Copy each line of the entries that includes the word "allows".

Excerpts from a dataset
*** Block opens ***
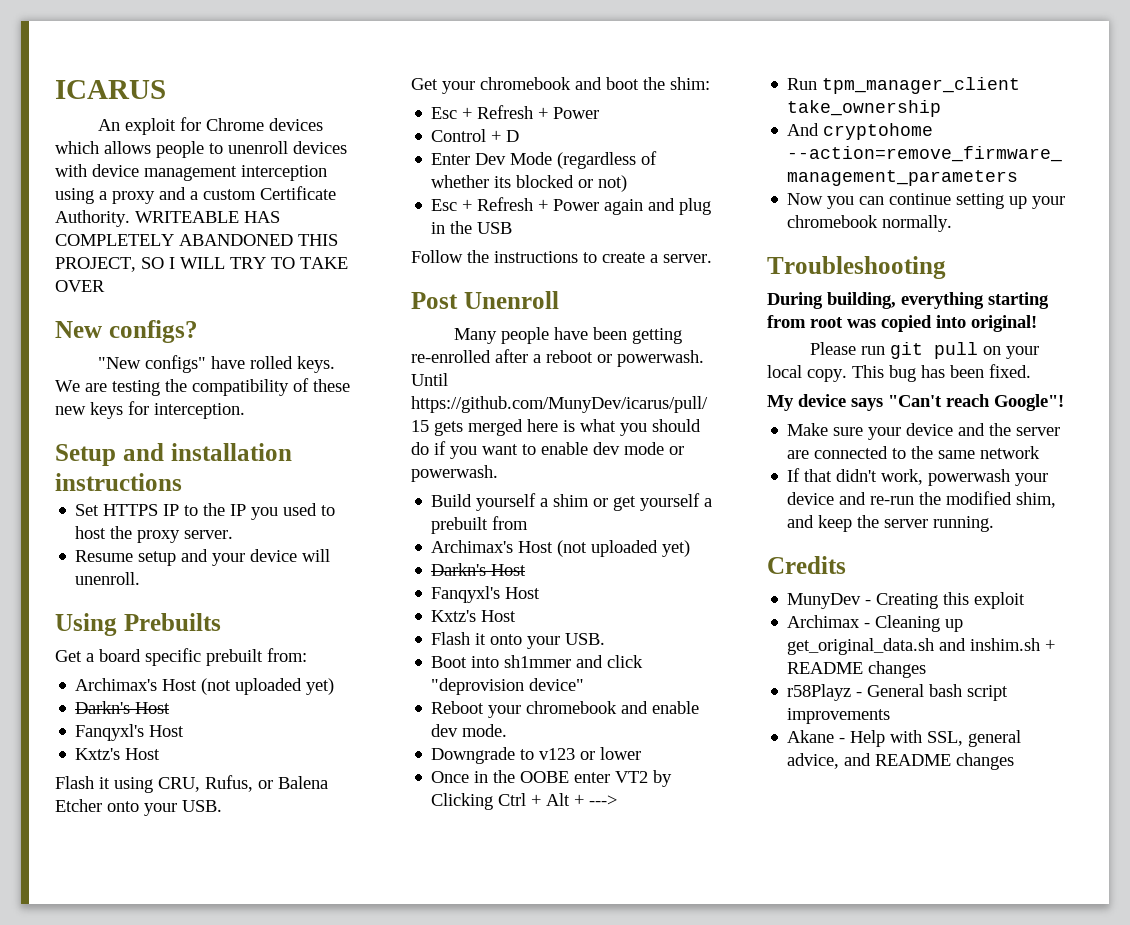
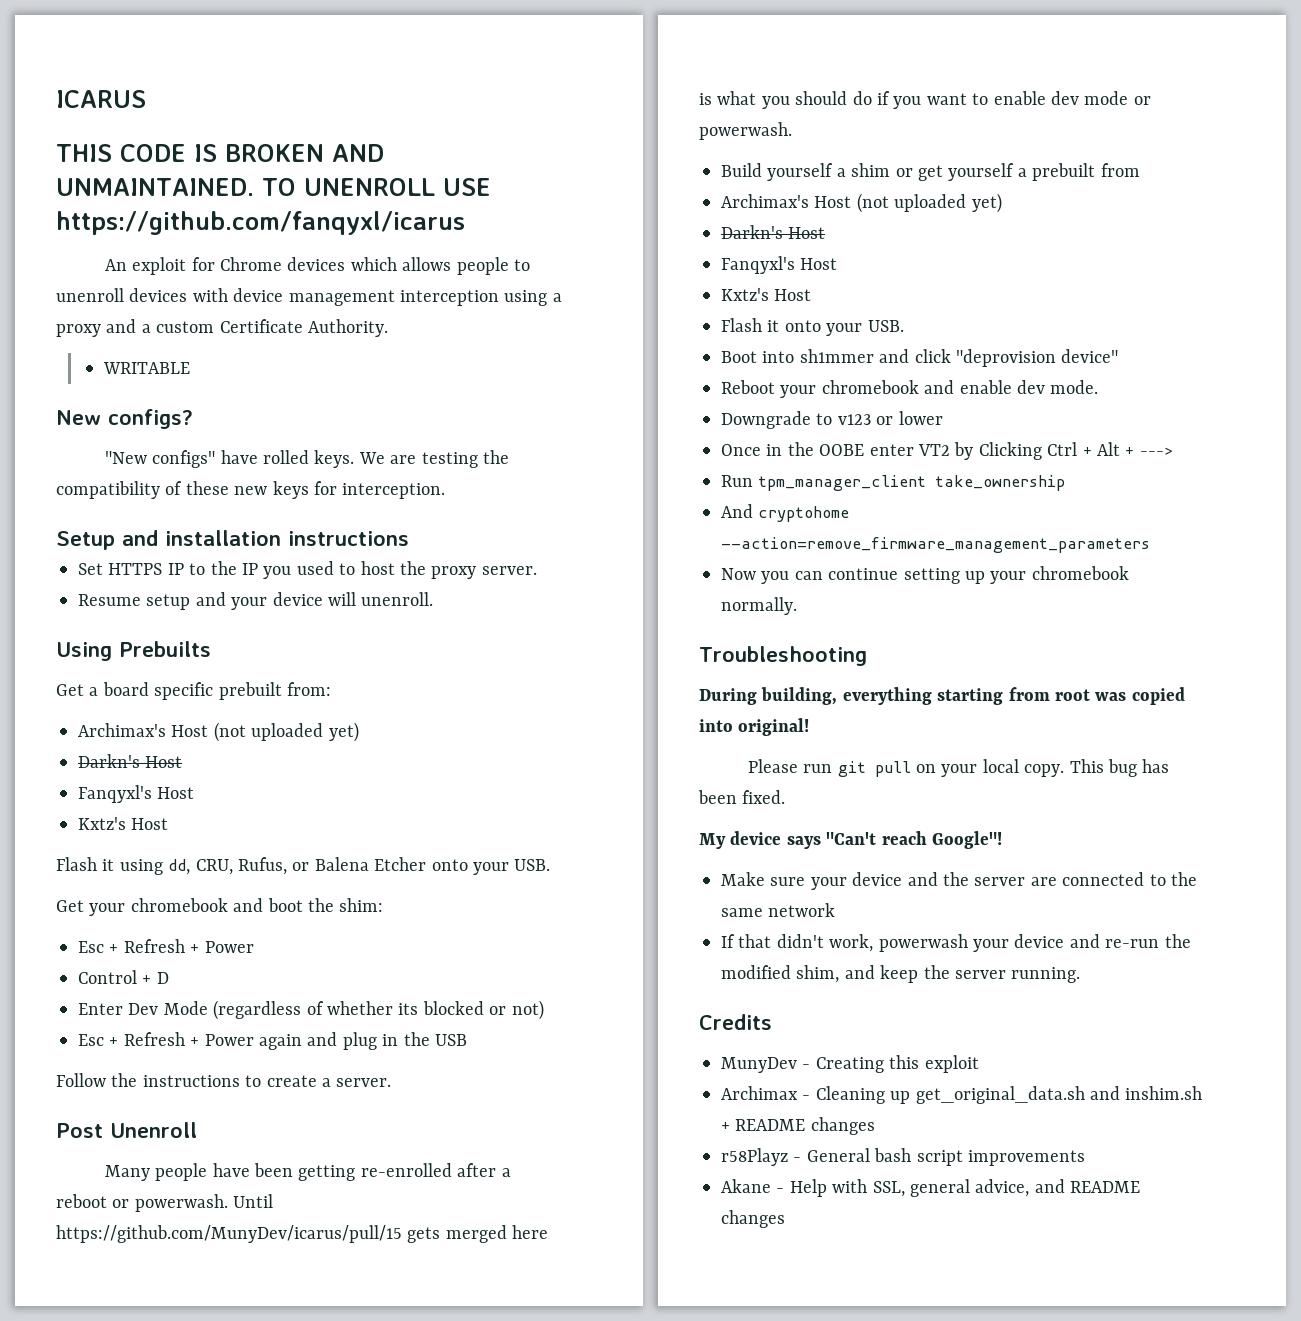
+ THIS CODE IS BROKEN AND UNMAINTAINED. TO UNENROLL USE https://github.com/fanqyxl/icarus
- An exploit for Chrome devices which allows people to unenroll devices with device management interception using a proxy and a custom Certificate Authority. WRITEABLE HAS COMPLETELY ABANDONED THIS PROJECT, SO I WILL TRY TO TAKE OVER
+ An exploit for Chrome devices which allows people to unenroll devices with device management interception using a proxy and a custom Certificate Authority.
+ WRITABLE
- Flash it using CRU, Rufus, or Balena Etcher onto your USB.
+ Flash it using dd, CRU, Rufus, or Balena Etcher onto your USB.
*** Block closes ***
• _Response box_:
- An exploit for Chrome devices which allows people to unenroll devices with device management interception using a proxy and a custom Certificate Authority. WRITEABLE HAS COMPLETELY ABANDONED THIS PROJECT, SO I WILL TRY TO TAKE OVER
+ An exploit for Chrome devices which allows people to unenroll devices with device management interception using a proxy and a custom Certificate Authority.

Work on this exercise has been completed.